# Boat/Tuscan Villa swap



## Deborah Vigni (Oct 14, 2011)

We're a couple in our early 50's with 3 well behaved children (19,15 and 8 yrs old). We have a beautiful 10 sleeper villa in the countryside overlooking San Gimignano in Tuscany.
We have good mediterranean sailing experience but would like to try sailing further afield, i.e.
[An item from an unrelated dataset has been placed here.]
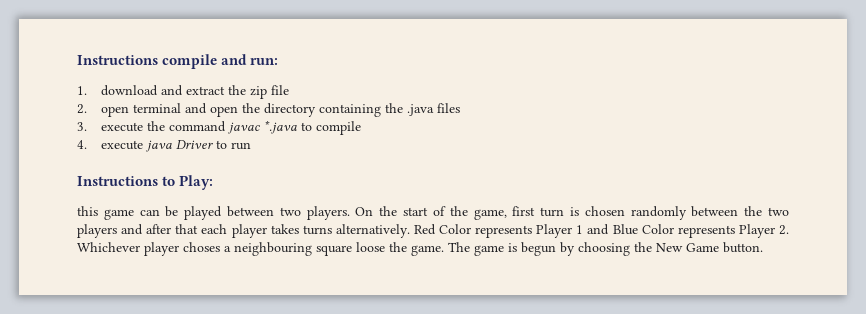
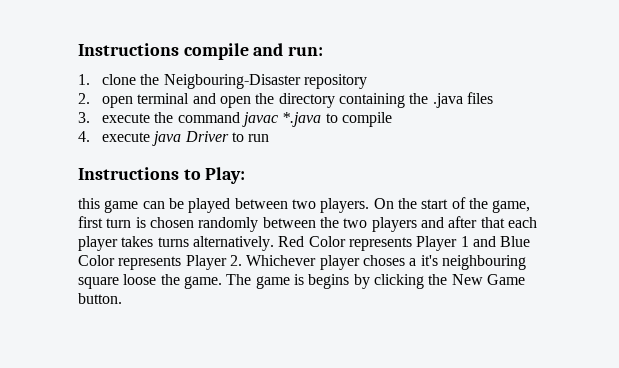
[100,85,289,99] download and extract the zip file -> [102,74,368,89] clone the Neigbouring-Disaster repository
(231, 249) none -> [420,255,438,266] it's
[521,242,630,256] begun by choosing -> [308,274,424,289] begins by clicking

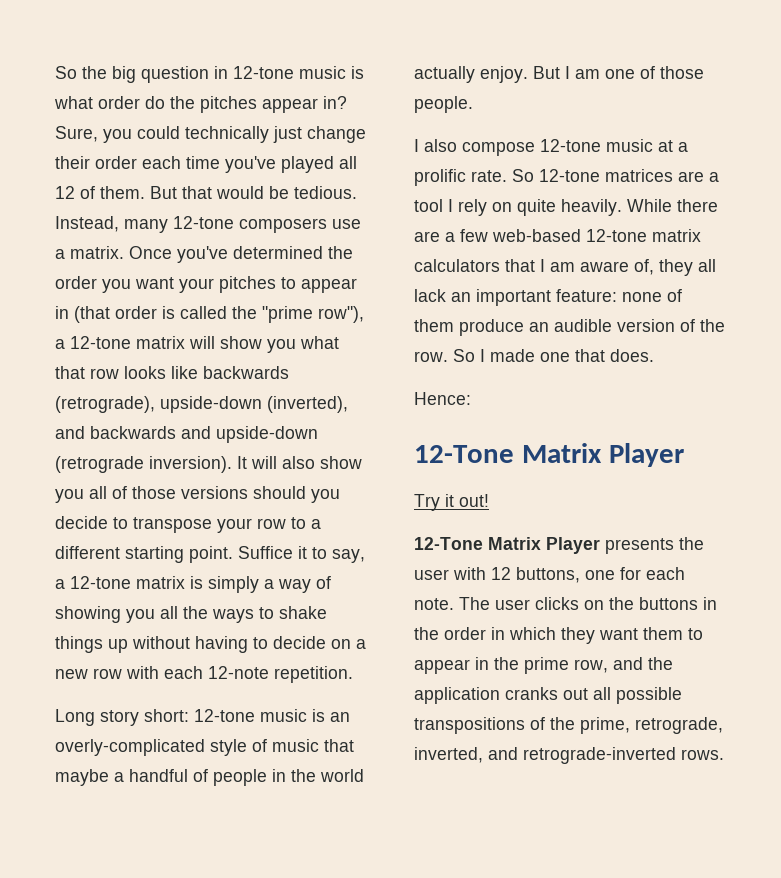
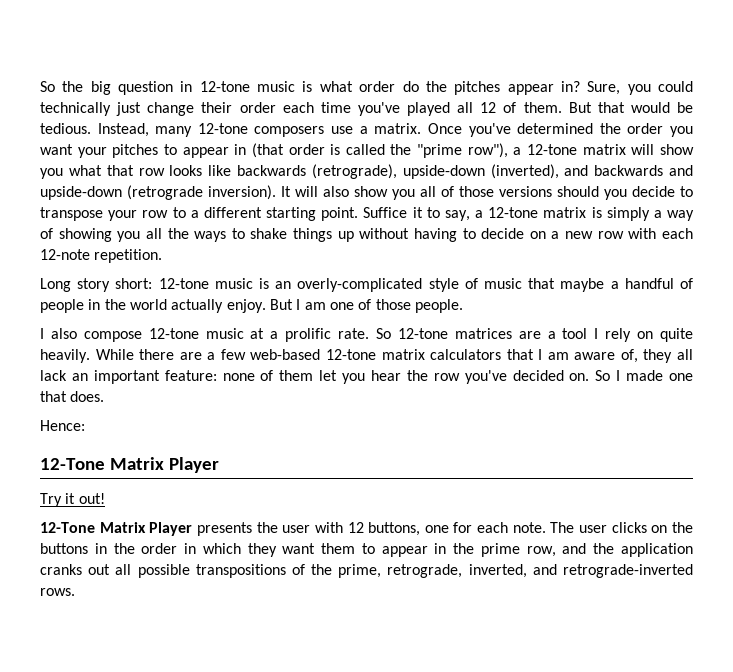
[459,319,725,336] [414,351,448,362] produce an audible version of the row. -> [319,370,590,384] let you hear the row you've decided on.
Caribbean, Indian Ocean..... Is there anyone out there who would like to simultaneous or non-simultaneous swap our villa for a 45 foot circa, yacht?


----------



## WanderingStar (Nov 12, 2008)

How would you feel about a 39' wooden ketch on Long Island Sound?


----------



## donnaph (Oct 25, 2011)

Deborah Vigni said:


> We're a couple in our early 50's with 3 well behaved children (19,15 and 8 yrs old). We have a beautiful 10 sleeper villa in the countryside overlooking San Gimignano in Tuscany.
> We have good mediterranean sailing experience but would like to try sailing further afield, i.e. Caribbean, Indian Ocean..... Is there anyone out there who would like to simultaneous or non-simultaneous swap our villa for a 45 foot circa, yacht?


We have a beautiful 45 foot Hunter Legend in Georgian Bay, Canada (Great Lakes) from where you can explore the amazing North Channel. Google north channel to see what it offers - pristine Canadian shield, amazing anchorages, fishing, clean water. The best! Donna


----------